C’est que le président du comité, Paul Ruel, commence à trouver le temps long. Il voudrait que les deux ministres responsables respectivement de l’Environnement et des Ressources naturelles se prononcent sur les recommandations que le comité avait formulées pour le partage des débits entre les deux rivières.
«Le projet d’érection de barrages en amont du lac Kénogami est une chose, dit Paul Ruel. Mais d’ici à ce qu’on en arrive à cette solution à long terme, nous avions proposé des mesures applicables à court terme pour réduire les risques d’inondations. Ces mesures sont contenues dans un rapport que nous avons soumis aux ministres en mars 98 et nous attendons toujours leur réponse.»

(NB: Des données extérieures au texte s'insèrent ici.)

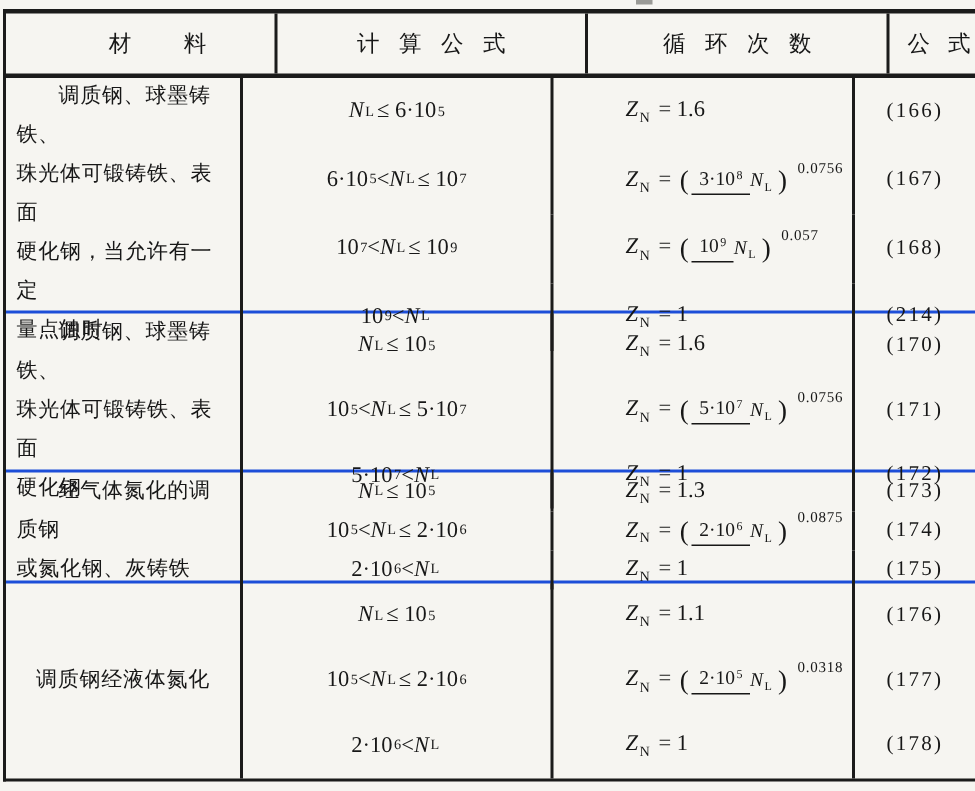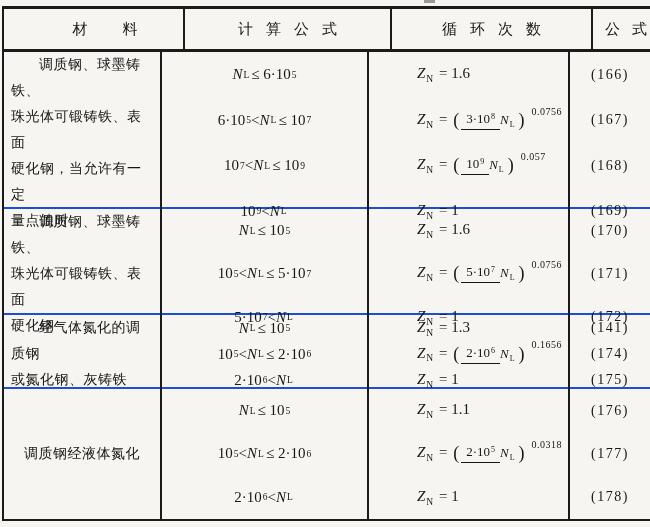"(169)" div.cell { text: 169 -> 214 }
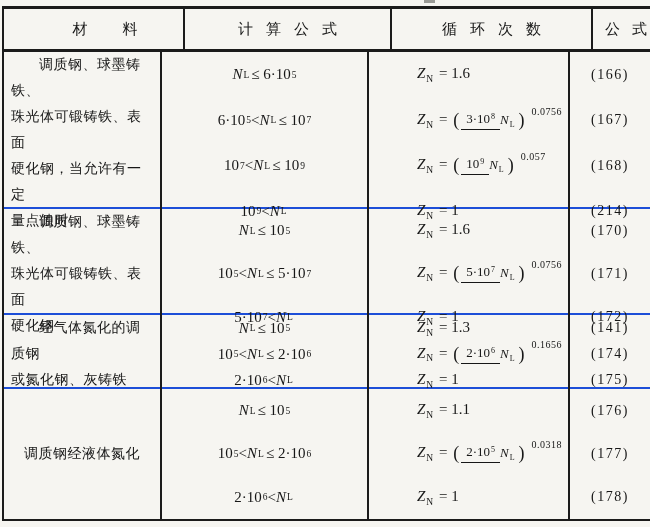"(141)" div.cell { text: 141 -> 173 }
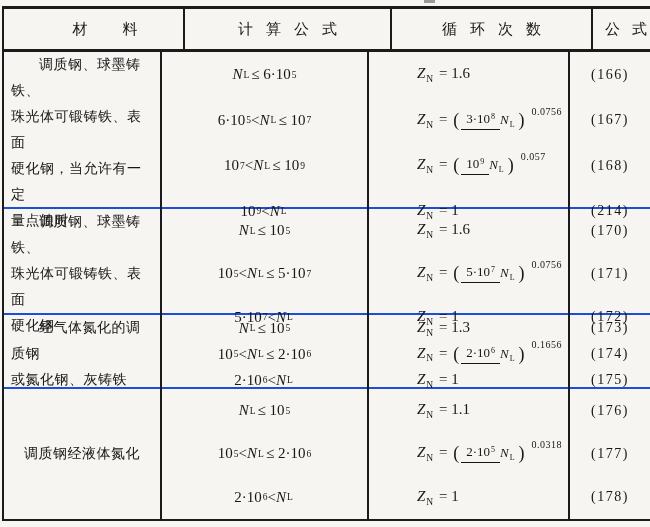"0.1656" span.exp { text: 0.1656 -> 0.0875 }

Du même souffle, Paul Ruel demande qu’on remette au comité une copie de l’étude réalisée par Hydro-Québec sur l’aménagement d’ouvrages de contrôle du bassin du lac-réservoir Kénogami et dont Le Quotidien dévoilait certains aspects hier.
Travaux
Selon Paul Ruel, qui parle au nom des 20 organismes représentés au sein du comité provisoire, plusieurs des propositions de son groupe pourraient être réalisées dès la saison prochaine pour éviter les débordements sur les deux exutoires du réservoir Kénogami.
Il cite comme exemple des travaux de dragage à Laterrière qui permettrait de faire passer le seuil mineur d’inondations au Portage-des-Roches de 255 à 400 mètres-cubes à la seconde, et l’enlèvement de l’étranglement de la rivière Chicoutimi au pont enjambant le boulevard du Royaume.
Sur la rivière aux Sables, il faudrait enlever un autre étranglement qui a pour conséquence de créer des inondations dans le secteur de Pibrac lorsque le débit va au-delà de 450 mètres-cubes à la seconde, et réaliser des travaux au barrage Besy, propriété d’Abitibi-Consol, dont la capacité d’évacuation est de 750 m3/s alors qu’à chaque bout de la rivière, les barrages ont des capacité d’évacuation pouvant aller jusqu’à 1000m3/s. «Cela aurait pour effet de créer une inondations dans le secteur de l’usine Cascades», ajoute Paul Ruel.
Enfin, une autre mesure rappelle l’importance de rehausser la digue de Creek Outlet dont le débordement, en juillet 96, avait transformé le ruisseau Deschêne en torrent. Le président du CPLRK attend, dans les jours qui viennent, une réponse de Québec pour fixer une date de rencontre.